** Exercise **
Determine how many lines of the listing below hold the string "https". Reply only with the number.

** Extracted information **
/---

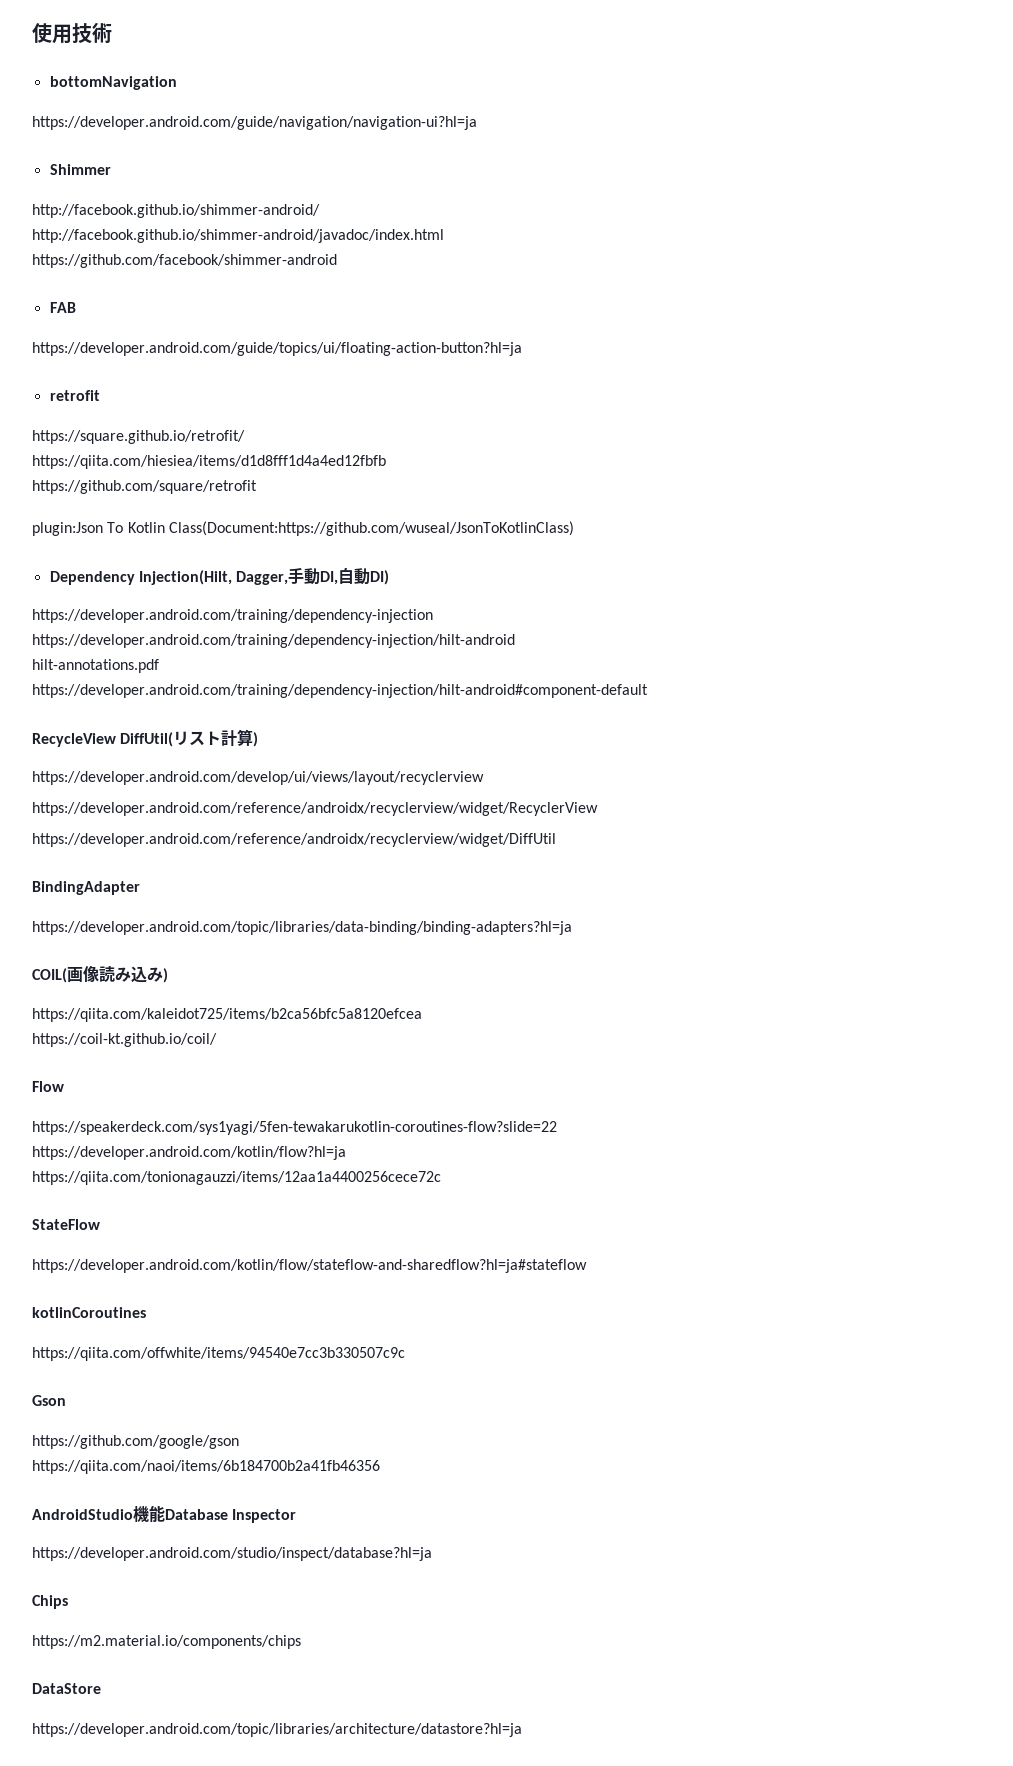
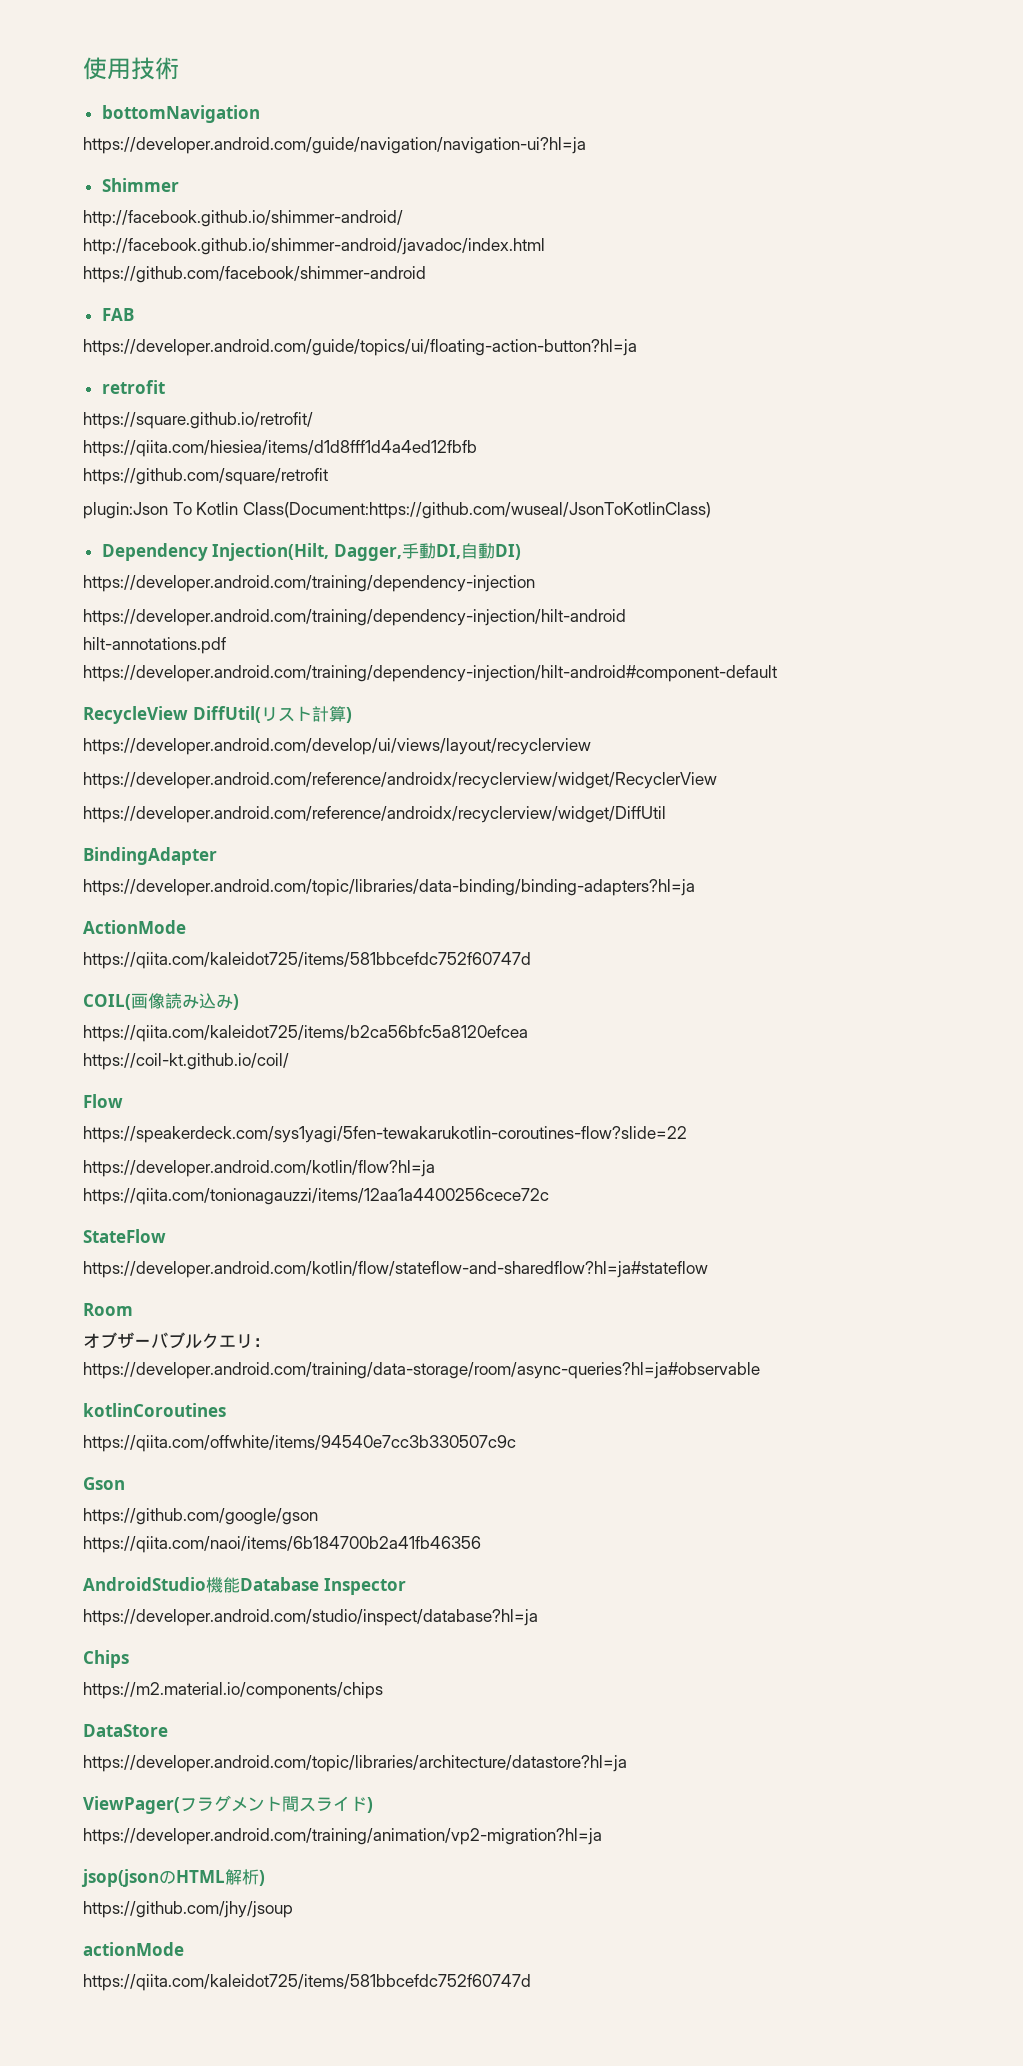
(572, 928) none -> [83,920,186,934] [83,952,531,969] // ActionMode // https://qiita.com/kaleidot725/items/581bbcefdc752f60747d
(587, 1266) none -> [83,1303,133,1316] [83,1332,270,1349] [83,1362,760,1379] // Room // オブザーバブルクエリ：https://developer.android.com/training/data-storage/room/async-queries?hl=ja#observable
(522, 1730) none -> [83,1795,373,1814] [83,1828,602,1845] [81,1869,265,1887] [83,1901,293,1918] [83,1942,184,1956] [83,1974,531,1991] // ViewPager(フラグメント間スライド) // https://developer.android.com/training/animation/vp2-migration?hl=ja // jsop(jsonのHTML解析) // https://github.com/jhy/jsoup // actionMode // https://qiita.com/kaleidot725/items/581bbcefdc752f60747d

\---
/---

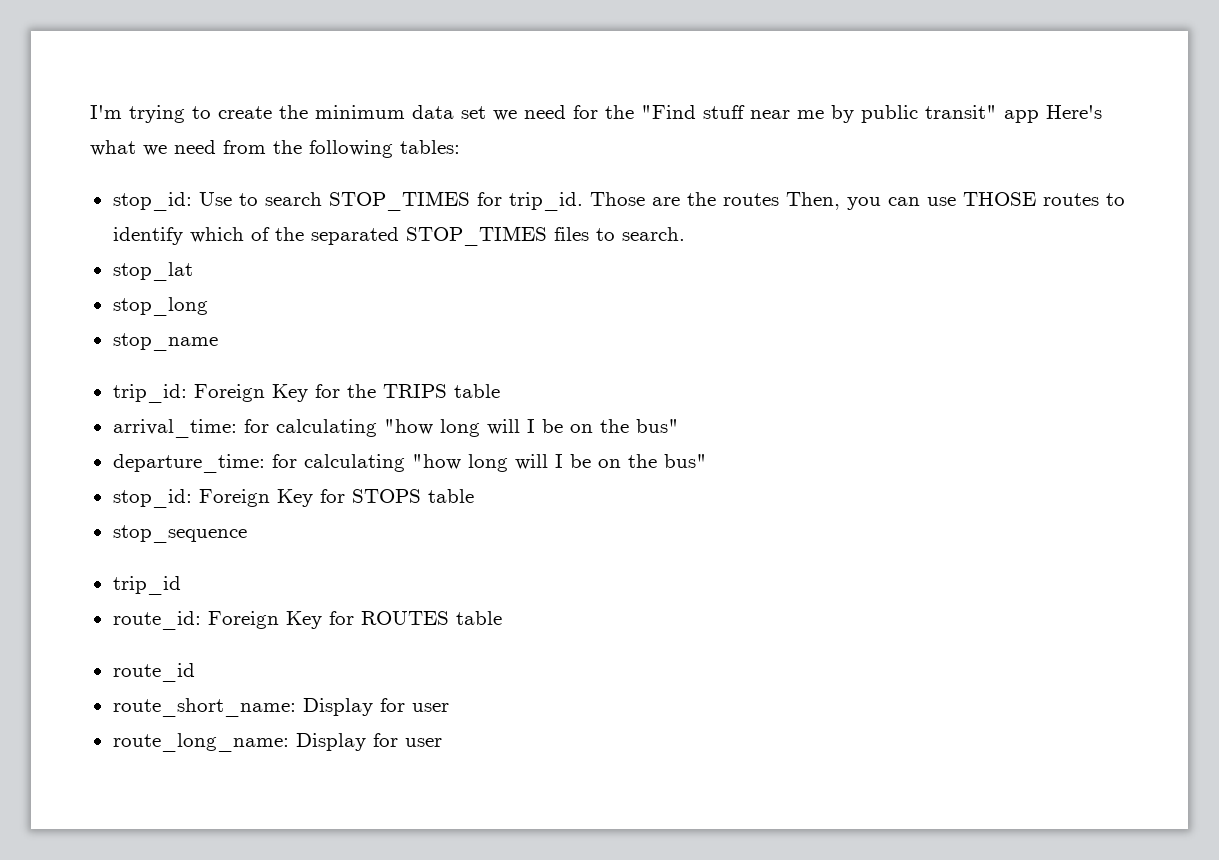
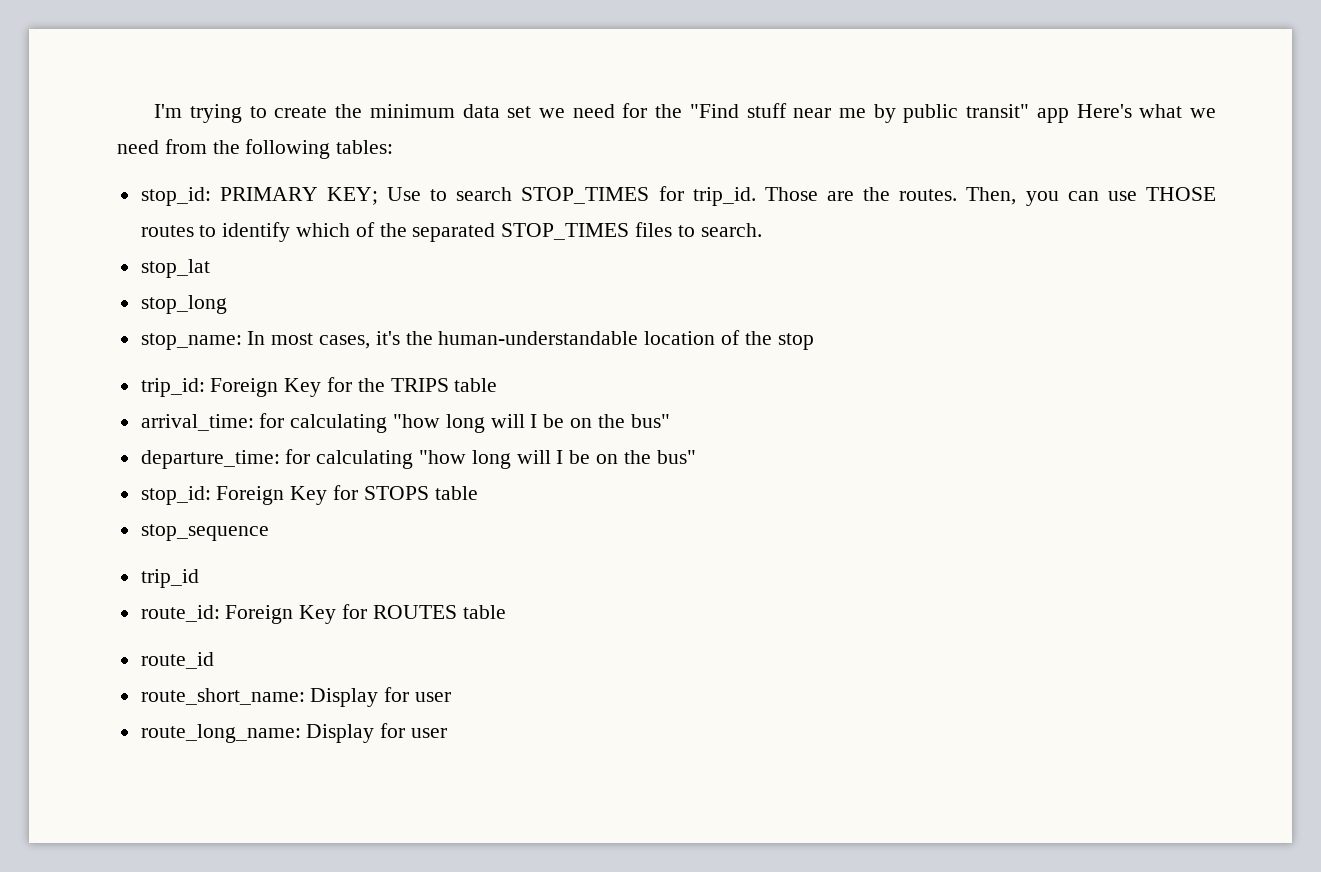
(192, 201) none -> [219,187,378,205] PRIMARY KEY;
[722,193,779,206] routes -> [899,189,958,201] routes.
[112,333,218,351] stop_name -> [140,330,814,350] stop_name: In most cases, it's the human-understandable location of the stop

\---

** Completed task **
3